Edit tracking data
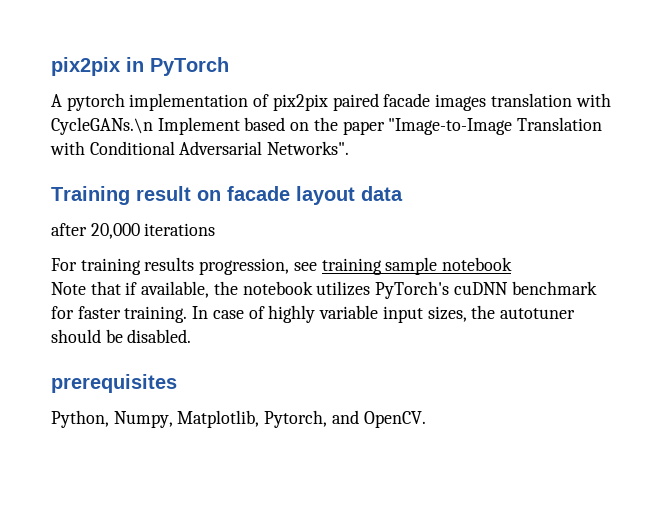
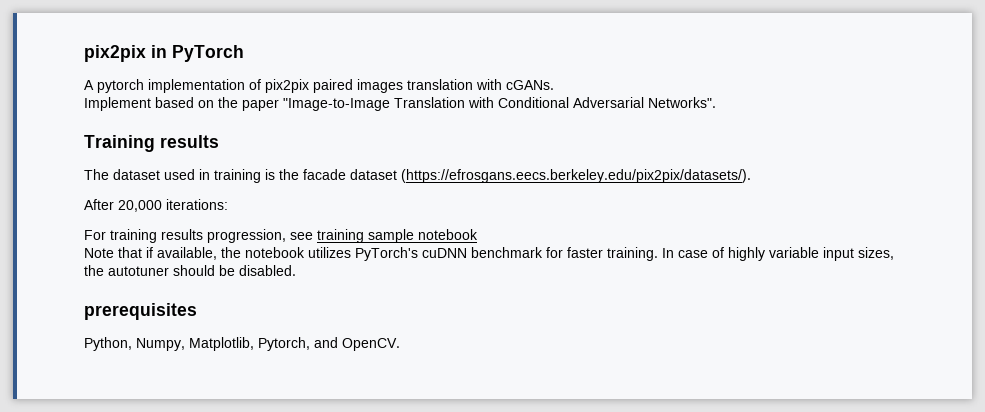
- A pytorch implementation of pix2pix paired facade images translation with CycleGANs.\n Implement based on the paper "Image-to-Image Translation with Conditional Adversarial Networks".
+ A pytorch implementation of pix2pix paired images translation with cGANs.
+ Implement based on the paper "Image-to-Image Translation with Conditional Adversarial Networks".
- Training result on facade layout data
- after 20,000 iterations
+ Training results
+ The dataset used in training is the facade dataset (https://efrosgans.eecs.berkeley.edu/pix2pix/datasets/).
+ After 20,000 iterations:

» **TASK DETAILS**
Where does the string "Adversarial" appear in the records? Copy every line that holds it.

» **EXERCISE RESPONSE**
- A pytorch implementation of pix2pix paired facade images translation with CycleGANs.\n Implement based on the paper "Image-to-Image Translation with Conditional Adversarial Networks".
+ Implement based on the paper "Image-to-Image Translation with Conditional Adversarial Networks".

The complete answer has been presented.